И в лицо Хантеру впечатался здоровенный кулак. Боль в едва зажившей челюсти была ужасающей, а удар — таким сокрушительным, что Хантера пронесло по воздуху пару шагов «швырнуло на кучу слежавшегося сена. Там он и остался валяться, ошеломленно моргая и с трудом приходя в себя. Кузнец безмолвной глыбой навис над наковальней, не делая попыток продолжить избиение. Лошадь тихо заржала, словно зритель, который от души веселится, и подтолкнула хозяина мордой. Наконец Хантер нашел в себе достаточно сил, чтобы усесться. Осторожно двигая челюстью и бессознательно проверяя языком, не выбит ли зуб-другой, он помотал головой — в ушах как следует звенело.
— За что, черт возьми?
— Этот тычок тебя давно дожидается.
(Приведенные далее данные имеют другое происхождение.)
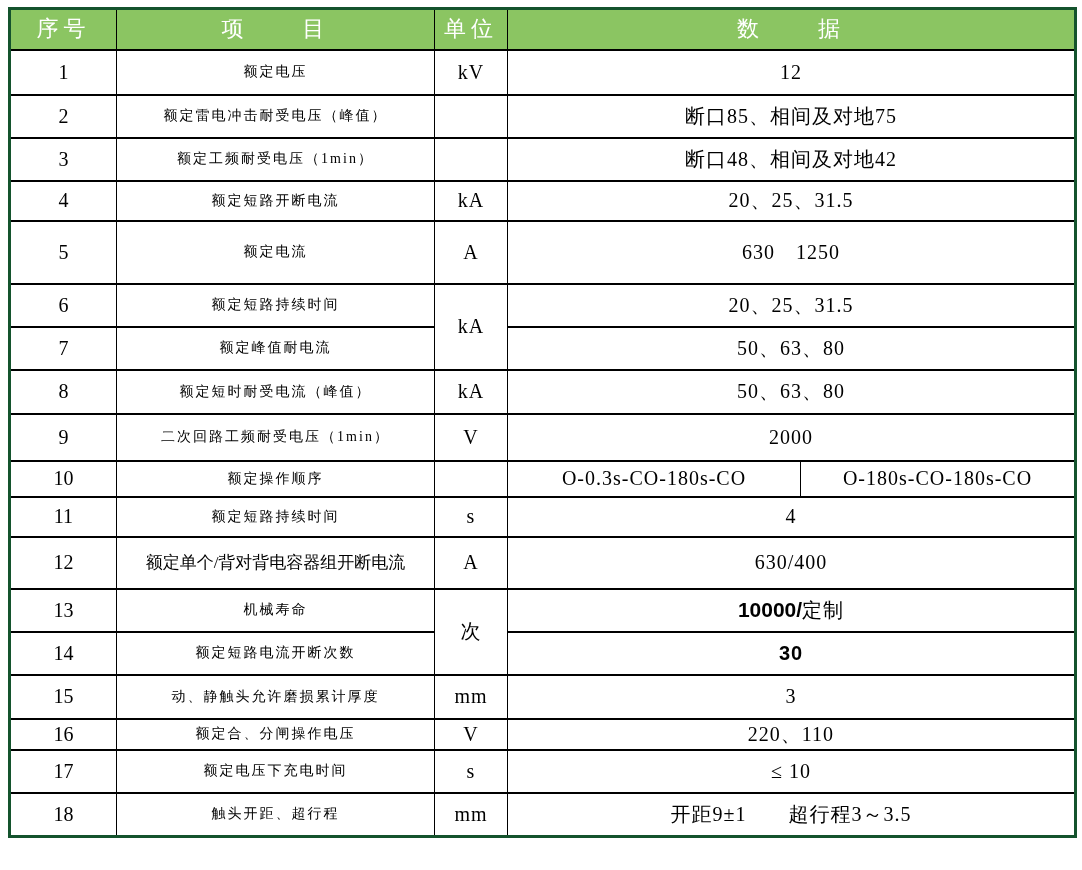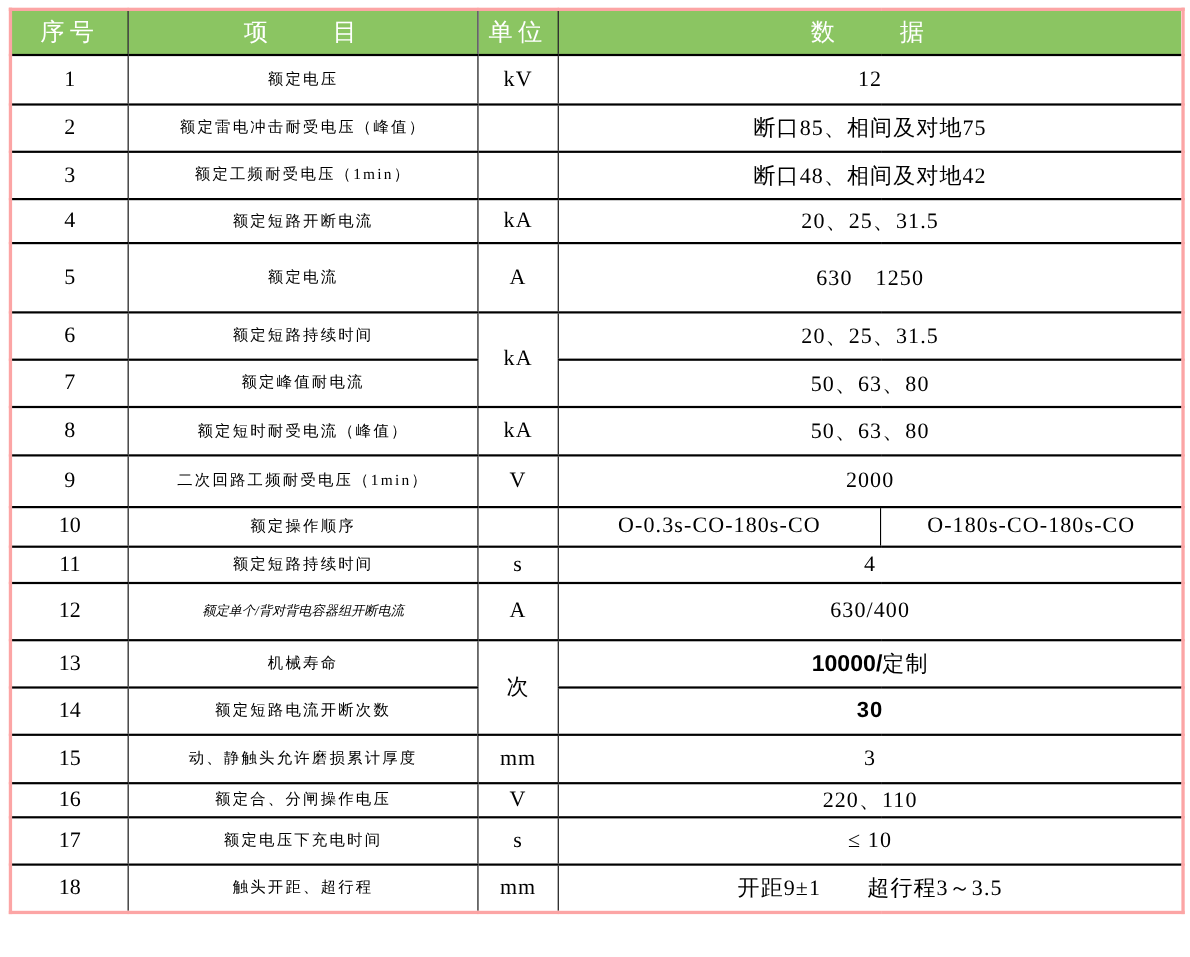--- a/index.html
+++ b/index.html
@@ -25,7 +25,7 @@
     width: 1066px;
     border-collapse: collapse;
     table-layout: fixed;
-    border: 3px solid #fca5a5;
+    border: 3px solid #14532d;
   }
   table.spec th,
   table.spec td {

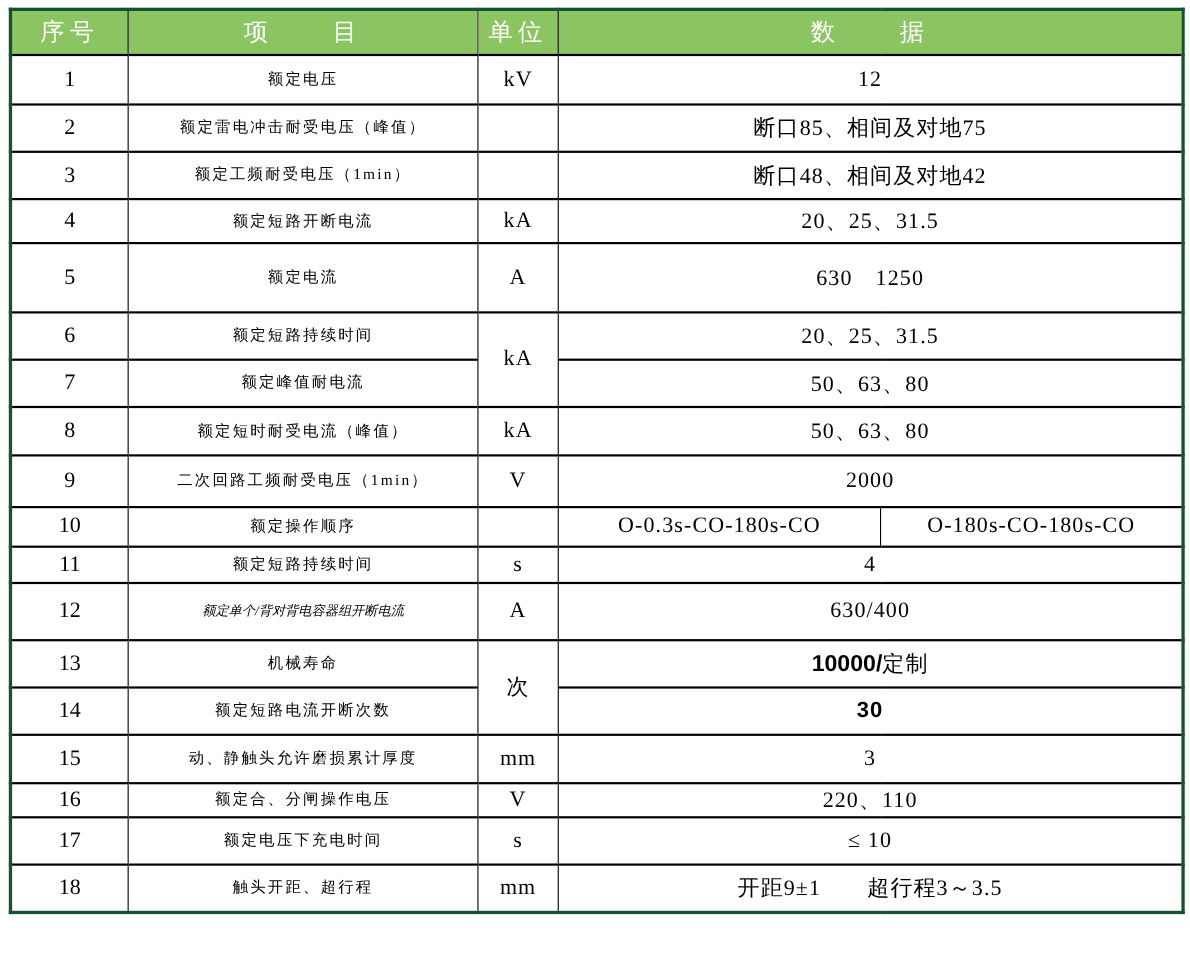--- a/index.html
+++ b/index.html
@@ -156,7 +156,7 @@
         <td class="c-val">O-0.3s-CO-180s-CO</td>
         <td class="c-val">O-180s-CO-180s-CO</td>
       </tr>
-      <tr style="height:33px">
+      <tr style="height:40px">
         <td class="c-no">11</td>
         <td class="c-item">额定短路持续时间</td>
         <td class="c-unit">s</td>

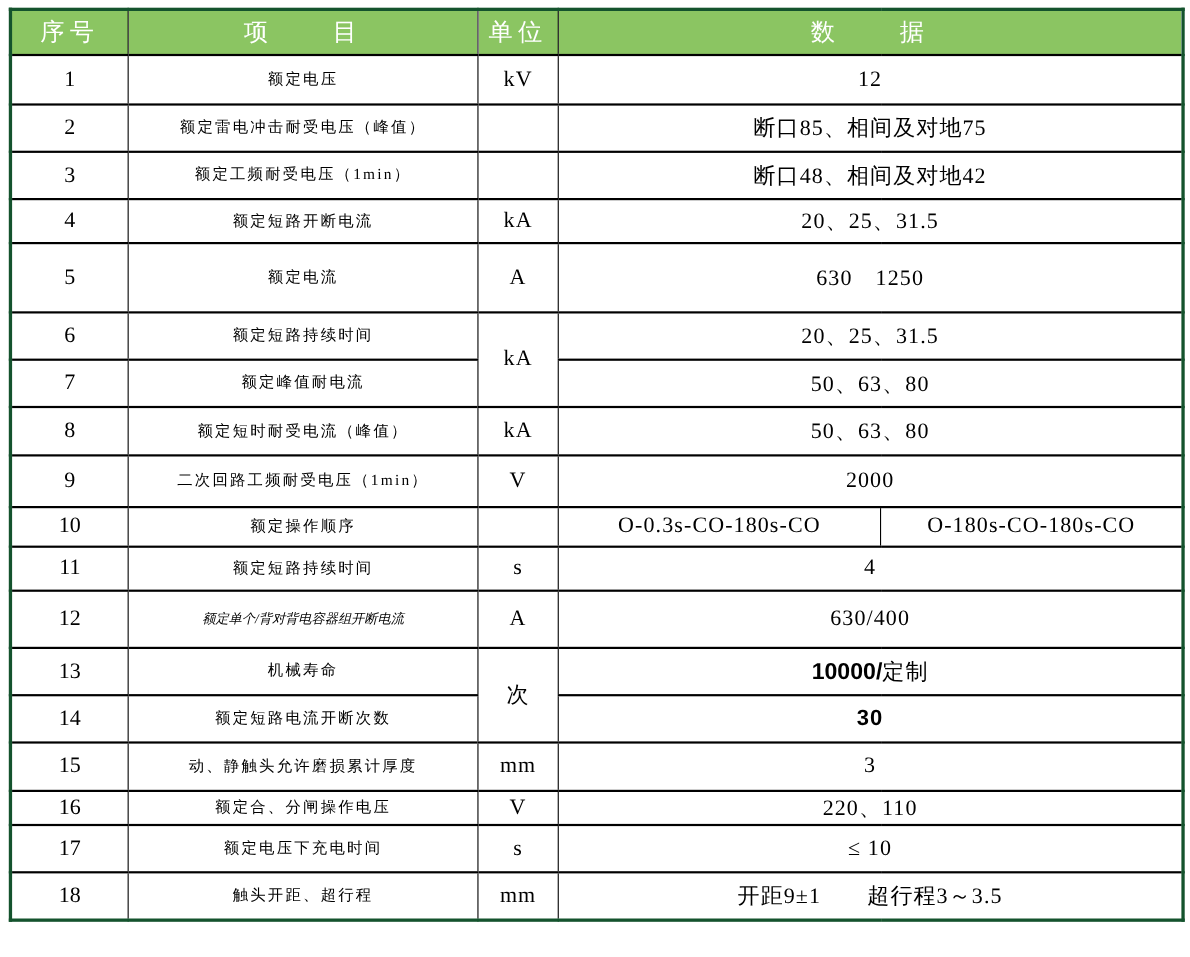--- a/index.html
+++ b/index.html
@@ -55,9 +55,8 @@
     white-space: nowrap;
   }
   td.c-item.tight {
-    font-size: 12px;
+    font-size: 17px;
     letter-spacing: 0;
-    font-style: italic;
   }
   td.c-unit {
     font-size: 20px;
Вспомни-ка свою матушку, святую женщину — за пять лет ни единой весточки, охальник ты эдакий!
— Откуда ты знаешь мою мать? — удивился Хантер, всматриваясь в широкогрудую фигуру, едва подсвеченную тлеющими углями. — Неужели… неужели старший сержант?
Он поднялся на подкашивающихся ногах.» Тычок «, нанесенный кузнецом, лишил его тех немногих сил, которые еще оставались. Хорошо, что он не попытался дать сдачи!
— Хе-хе! Кому ж еще быть, как не мне?
— Дугал Фрейзер! Старший сержант Дугал Фрейзер, подумать только! — Хантер отвернулся, сплюнул скопившуюся во рту кровь и заковылял к кузнецу.
Он снова сплюнул кровью. Дугал чертыхнулся.
— Эх-ма, сдуру не рассчитал силу-то. — Качая головой, он подхватил чистую тряпку и обмакнул в ведро с водой. — Ничего, один тычок еще никого не угробил. А врезать тебе надо было, чтоб дурь из головы повытряхнуть. Да-а, пустил тебе кровя, как свинье по осени.
Выжав тряпку в здоровенном кулачище, на который Хантер продолжал коситься с опаской, кузнец протянул ее с самым благодушным видом.
Хантер поскорее прижал тряпку к подбородку. Несмотря на то, что там продолжало сильно саднить, он улыбнулся, меряя взглядом внушительную фигуру своего бывшего подчиненного и ближайшего соседа родителей. Несмотря на холод, свободно проникающий в широко распахнутые двери конюшни, выше пояса Дугал был прикрыт только брезентовым фартуком и весь лоснился от пота. Волосы, которые при свете дня пламенели морковно-рыжим и потому когда-то служили противнику наилучшей мишенью, отросли ниже плеч. Хантер нашел, что, кроме длины волос и густых усов, в сержанте за пять лет мало что изменилось.